Una lección que hemos aprendido este año es cuánto cuestan las cosas ¡Y ahora que sabemos tanto, imaginémonos todos juntos rezando para que a España le toque la lotería! ¿Que cuánto pedimos? Pues el dinero de ese ajuste que nos ha llevado al infierno, más lo que queda por venir de sanidad y educación, 37.000 millones. Dicho en otros términos, el 3,7 % del PIB. Imposible, ¿verdad? No hay bonoloto que soporte tal premio. Pues sepa usted que Argentina supera todos los años esa cifra, se deja el 4 % del PIB en subsidiar su economía, lo que para ellos vienen a ser 75.000 millones de pesos o 13.000 millones de euros. ¿Y cómo han llegado ahí? Néstor Kirchner, al llegar al Gobierno en el 2003, congeló aquellos precios sobre los que tenía poder. Buscó transferir renta a la castigada Argentina, y lo consiguió, pero lo que pudo haber sido válido en un momento se volvió perjudicial al siguiente.

Equivocación

En el caso del petróleo, se equivocó de pleno. Obligó a Repsol YPF a dar entrada a un inversor argentino, Eskenazi. Lo cual no tendría que ser malo si no fuera porque necesita el dividendo como agua de mayo para pagar deudas y, dado que tiene el apoyo del Gobierno, pues le hacen caso ¡Así de simple!
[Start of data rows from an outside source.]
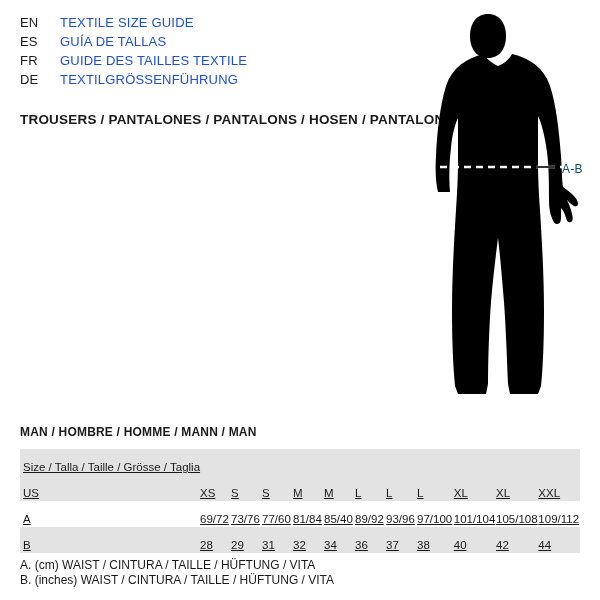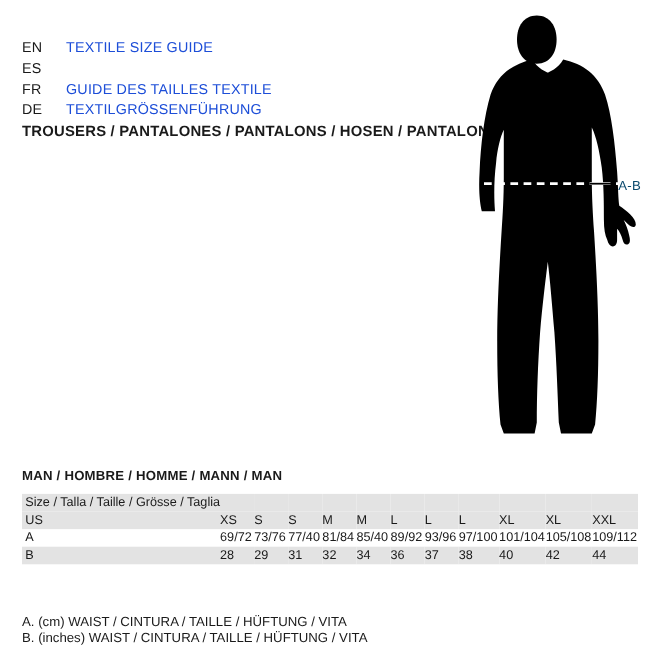"EN" .lang-code { margin-top: 20px -> none }
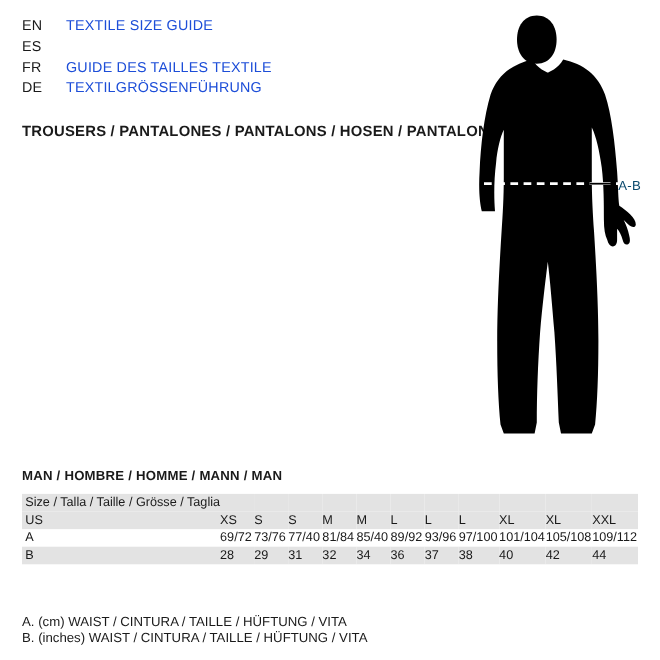"GUÍA DE TALLAS" span.lang-text { html: none -> <span>GUÍA DE TALLAS</span> }
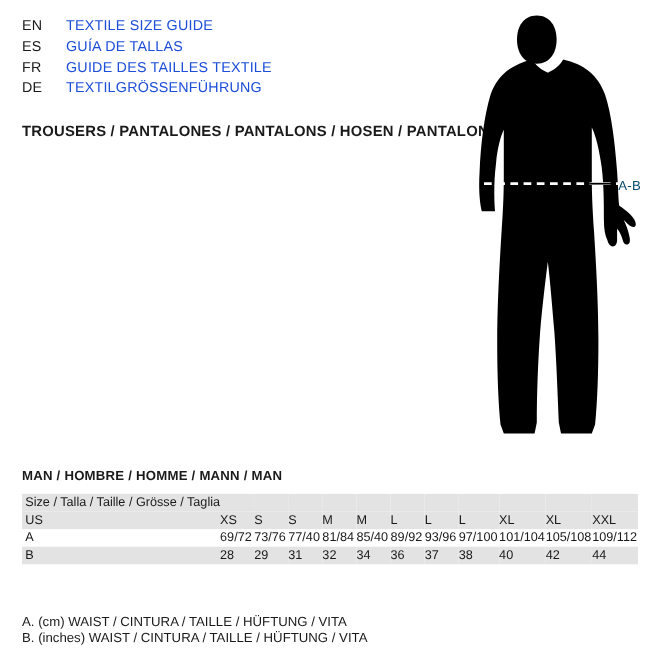"Size / Talla / Taille" table.size-table td { padding: 2px 0 2px 0 -> 12px 0 2px 0; text-decoration: none -> underline }
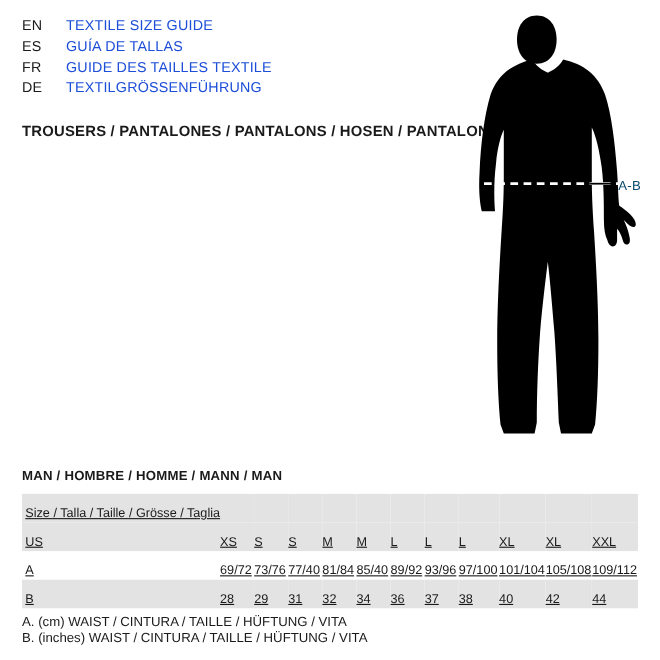"77/40" td.val { text: 77/40 -> 77/60 }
Cualquier empresario sabe, cuando las cosas van bien, que debe decidir entre reinvertir o llevarse a casa los beneficios. Ya podemos imaginarnos lo que hizo Repsol YPF: agarró los beneficios. ¿Le supuso un trauma? No, al contrario, le venía de perlas la búsqueda del dividendo de Eskenazi. ¿Por qué? El Gobierno, para contener la inflación, había regulado los precios; estos ya no reflejaban el impacto de los costes. Mejor invertir en otros lugares. Y es que, con la fijación de precios máximos, hundieron la producción. En el 2003, se producían 43 millones de metros cúbicos y pasados 8 años, menos de 30. ¿La diferencia? Importaciones y con ellas, pérdida de dólares.

El modelo de Néstor se agotó y Cristina lo sabe. Igualmente es consciente de que debe mantener su política de subsidios. O lo hace o pierde el control del país. Necesita petróleo, es energía, y sin ella no hay bienestar, y sin este no hay votos. Dirán que Argentina no puede pagar el valor de YPF. Cierto, pero también lo es que ha puesto a remojar las barbas del sector petrolero y esto le favorece. Si esta expropiación no tuviera repercusión, hasta podíamos decir que no fue una pésima decisión. Pero no es así, ha introducido inseguridad jurídica y no hay cosa que más asuste a un inversor. Ha llegado el principio del fin del cristinismo.